AGI - Le elezioni presidenziali in Iran si decideranno il 5 luglio con il ballottaggio tra il candidato riformisti Massoud Pezeshkian e l'ultraconservatore Said Jalili. Al primo turno di ieri si è registrata la più bassa partecipazione da quando è stata instaurata la Repubblica Islamica nel 1979, segno dello scontento della popolazione e della sfiducia nella classe dirigente del regime.

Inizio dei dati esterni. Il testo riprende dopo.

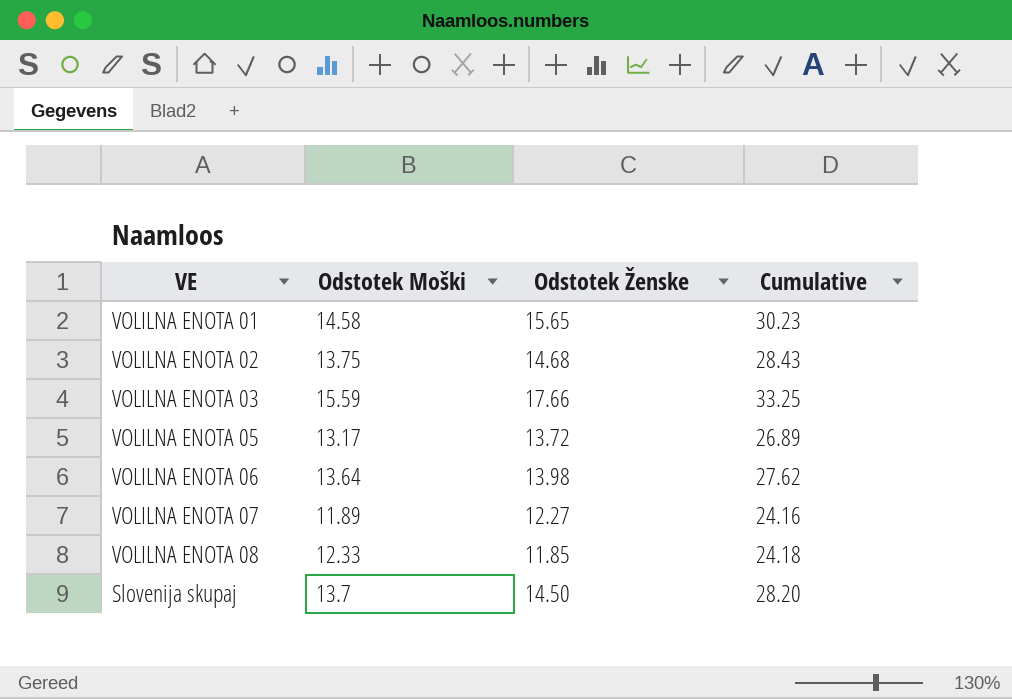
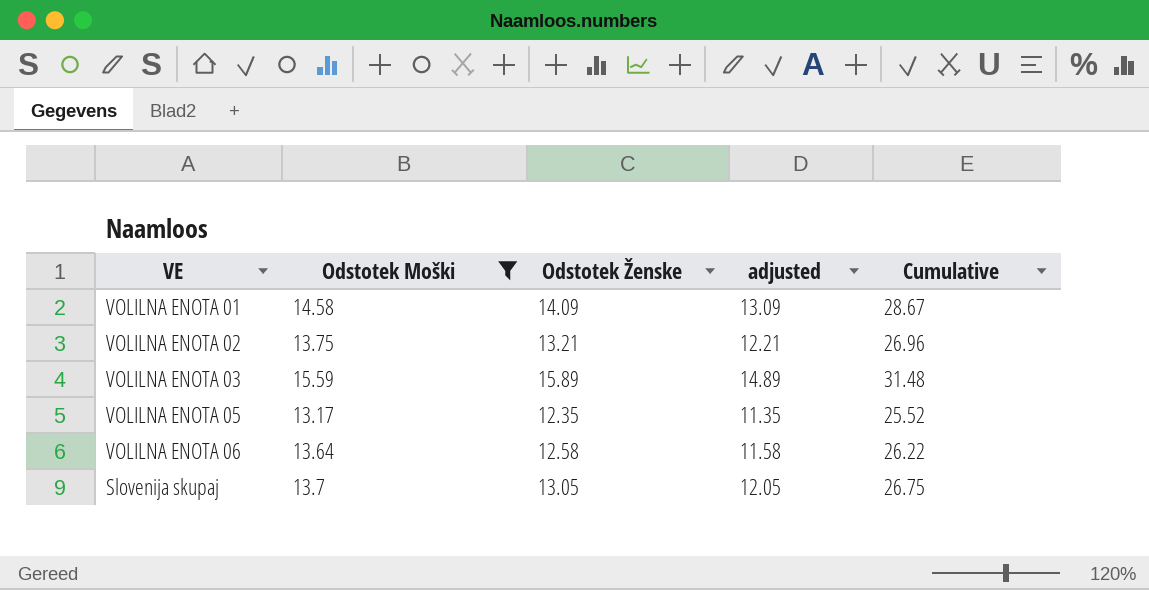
filter: none -> Odstotek Moški >= 13.17
column adjusted | formula: none -> [Odstotek Ženske] - 1
VOLILNA ENOTA 01 | Odstotek Ženske: 15.65 -> 14.09
VOLILNA ENOTA 01 | Cumulative: 30.23 -> 28.67
VOLILNA ENOTA 02 | Odstotek Ženske: 14.68 -> 13.21
VOLILNA ENOTA 02 | Cumulative: 28.43 -> 26.96
VOLILNA ENOTA 03 | Odstotek Ženske: 17.66 -> 15.89
VOLILNA ENOTA 03 | Cumulative: 33.25 -> 31.48
VOLILNA ENOTA 05 | Odstotek Ženske: 13.72 -> 12.35
VOLILNA ENOTA 05 | Cumulative: 26.89 -> 25.52
VOLILNA ENOTA 06 | Odstotek Ženske: 13.98 -> 12.58
VOLILNA ENOTA 06 | Cumulative: 27.62 -> 26.22
Slovenija skupaj | Odstotek Ženske: 14.50 -> 13.05
Slovenija skupaj | Cumulative: 28.20 -> 26.75

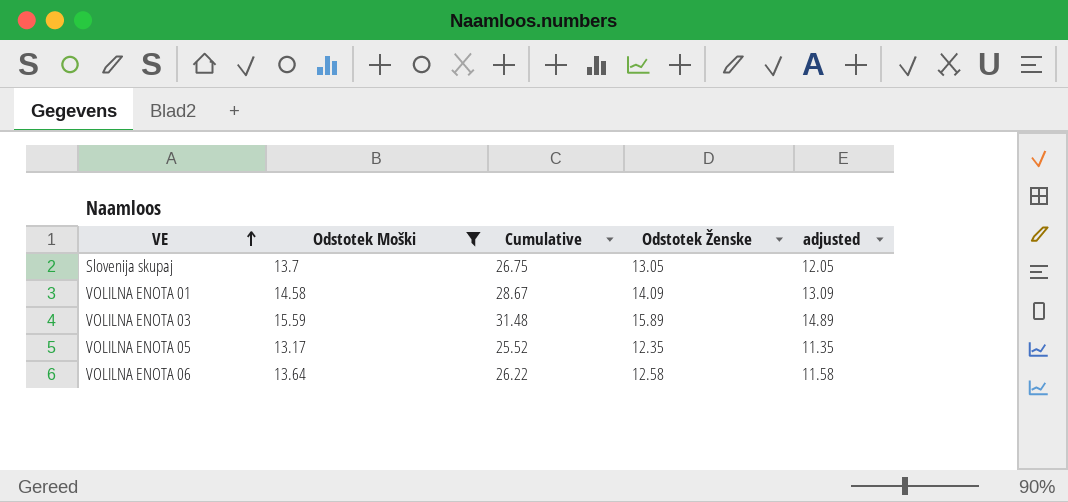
row order: none -> VE ascending
column Cumulative | position: 5 -> 3
row VOLILNA ENOTA 02: 13.75 | 13.21 | 12.21 | 26.96 -> none

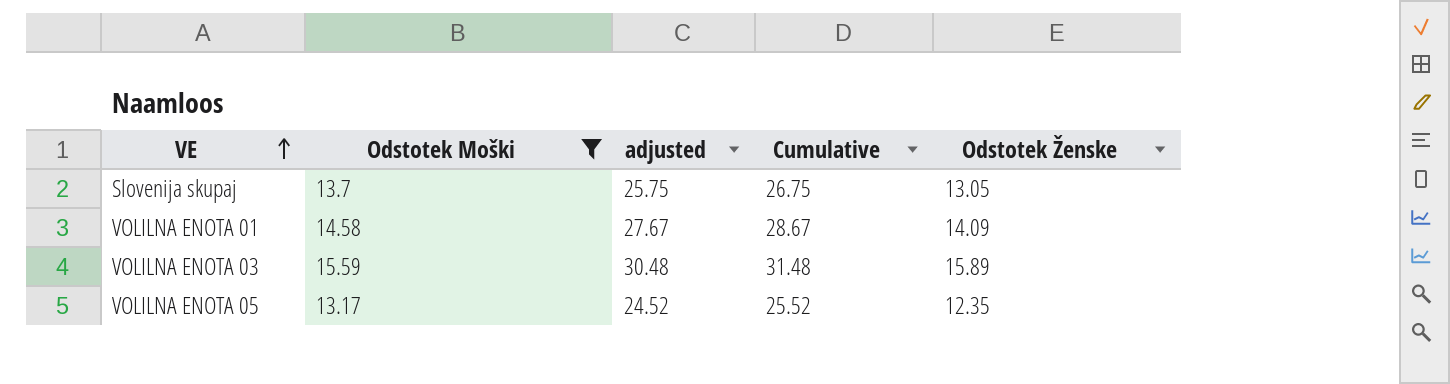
column adjusted | formula: [Odstotek Ženske] - 1 -> [Cumulative] - 1
column adjusted | position: 5 -> 3
row VOLILNA ENOTA 06: 13.64 | 26.22 | 12.58 | 11.58 -> none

Praticamente sconosciuto quando si iscrisse alla corsa, il deputato Massoud Pezeshkian ha ottenuto venerdi' il 42,5% dei voti, battendo l'ex negoziatore sul nucleare Said Jalili, che è stato votato dal 38,6% degli elettori. Era il primo turno delle elezioni presidenziali rese necessarie dalla tragica morte del presidente Ebrahim Raisi in un incidente di elicottero a maggio. Poiché nessuno dei due candidati ha ottenuto la maggioranza assoluta, è necessario un secondo turno: è la seconda volta in 14 elezioni presidenziali dal 1979. In un videomessaggio, Pezeshkian ha invitato i suoi sostenitori a recarsi nuovamente alle urne la prossima settimana "per salvare il Paese dalla povertà, dalla menzogna, dalla discriminazione e dall'ingiustizia". Gli elettori devono fare una scelta chiara tra questo riformatore che, pur dichiarandosi fedele alla Repubblica islamica, sostiene l'apertura, soprattutto a livello internazionale, e l'ultraconservatore che difende il perseguimento di una politica antioccidentale e la fermezza su questioni sociali, come l'uso del velo per le donne. Said Jalili ha ricevuto sabato il sostegno del presidente conservatore del Parlamento, Mohamad Baquer Ghalibaf, arrivato terzo con il 13,8% dei voti.
"Chiedo a tutte le forze rivoluzionarie e ai miei sostenitori" di "cercare di eleggere il candidato del fronte rivoluzionario", ha dichiarato. Anche altri due candidati conservatori, che si erano ritirati prima del primo turno, hanno chiesto di votare per l'ultraconservatore. Per vincere, Massoud Pezeshkian dovrà contare su una mobilitazione degli astenuti determinati a bloccare Said Jalili. Ma il compito si sta rivelando arduo poiché la partecipazione, pari a circa il 40% secondo le autorità, è stata addirittura inferiore a quella delle elezioni presidenziali del 2021 e delle legislative di marzo, nonostante gli appelli al voto lanciati sia dalla massima autorità della Repubblica islamica, l'Ayatollah Ali Khamenei, sia da esponenti dello schieramento riformista e moderato. Inoltre le operazioni di voto, che avrebbero dovuto concludersi alle 18, sono state prolungate fino a mezzanotte. Gli oppositori del movimento Donna, vita e libertà e quelli della diaspora avevano invece chiesto il boicottaggio del voto.